Here’s a dilemma

This post was published more than a few years ago (on 2009-07-15) and may contain inaccurate technical information, outmoded thoughts, or cringe takes. Proceed at your own risk.

Last night from TechCrunch:

Here’s a dilemma: The guy (”Hacker Croll”) who claims to have accessed hundreds of confidential corporate and personal documents of Twitter and Twitter employees, is releasing those documents publicly and sent them to us earlier today. The zip file contained 310 documents, ranging from executive meeting notes, partner agreements and financial projections to the meal preferences, calendars and phone logs of various Twitter employees. We’ve spent most of the evening reading these documents. The vast majority of them are somewhat embarrassing to various individuals, but not otherwise interesting. […] There is clearly an ethical line here that we don’t want to cross, and the vast majority of these documents aren’t going to be published, at least by us. But a few of the documents have so much news value that we think it’s appropriate to publish them.

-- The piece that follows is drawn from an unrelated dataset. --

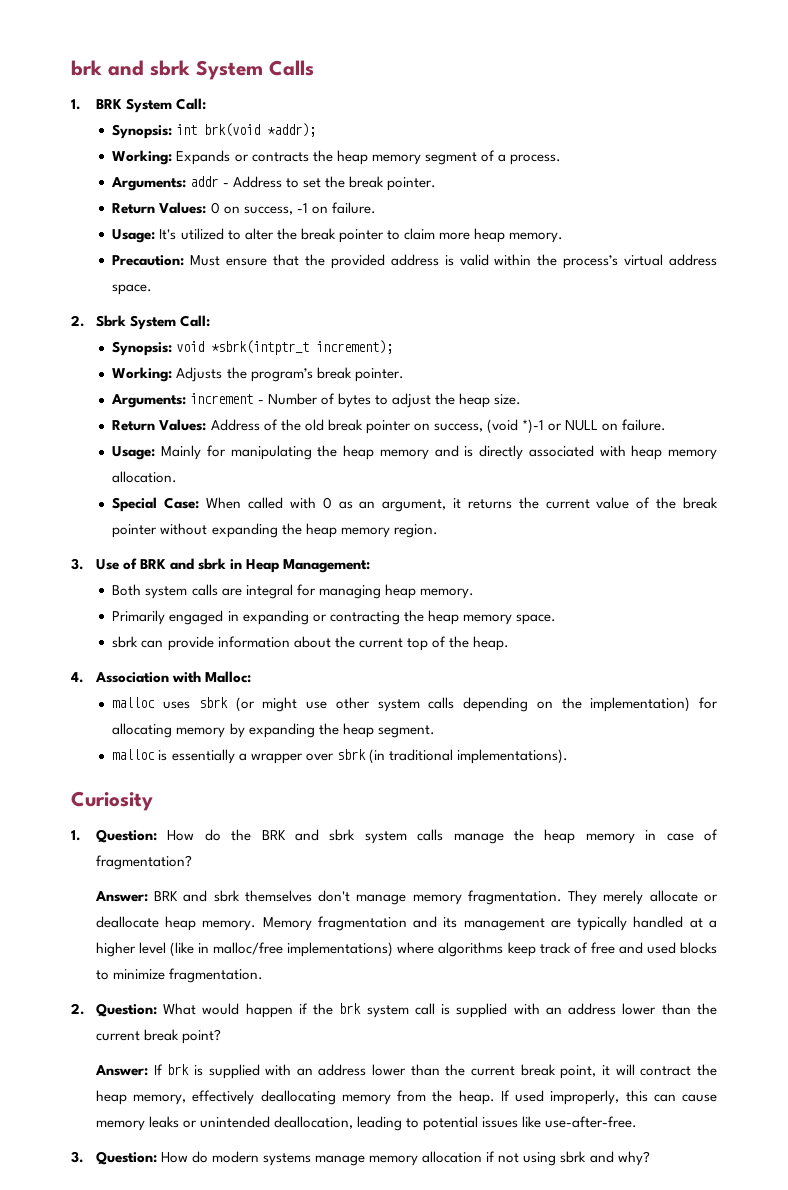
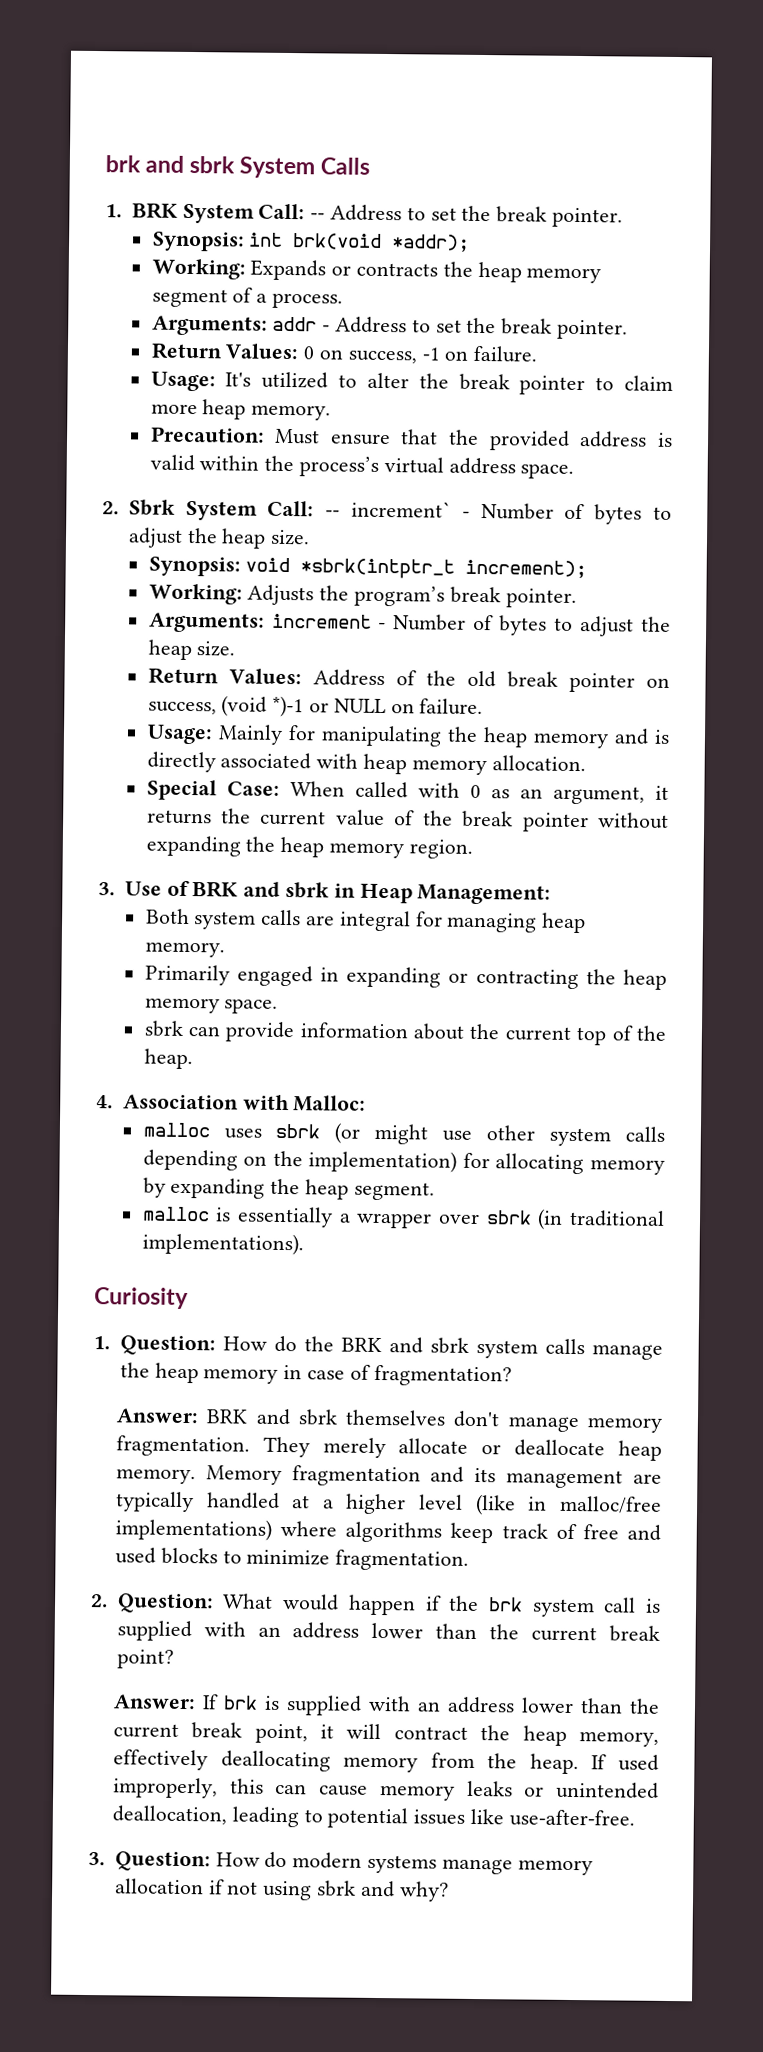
- 1. BRK System Call:
+ 1. BRK System Call: -- Address to set the break pointer.
- 2. Sbrk System Call:
+ 2. Sbrk System Call: -- increment` - Number of bytes to adjust the heap size.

So, you say this is for its “news value”. Fine. What’s the story? This documentation must be in support of some incredible revelation that the public simply must know about, right? For the public good? Twitter is going to sell all our souls to the devil, is that it? If there’s no story that needs to be told for the public good — to right some wrong — then there’s no reason to even think about publishing this private information, no matter how you got it. If there’s no news, then this is merely entertainment, and you are paparazzi. And paparazzi, Mike, are the scum of the earth.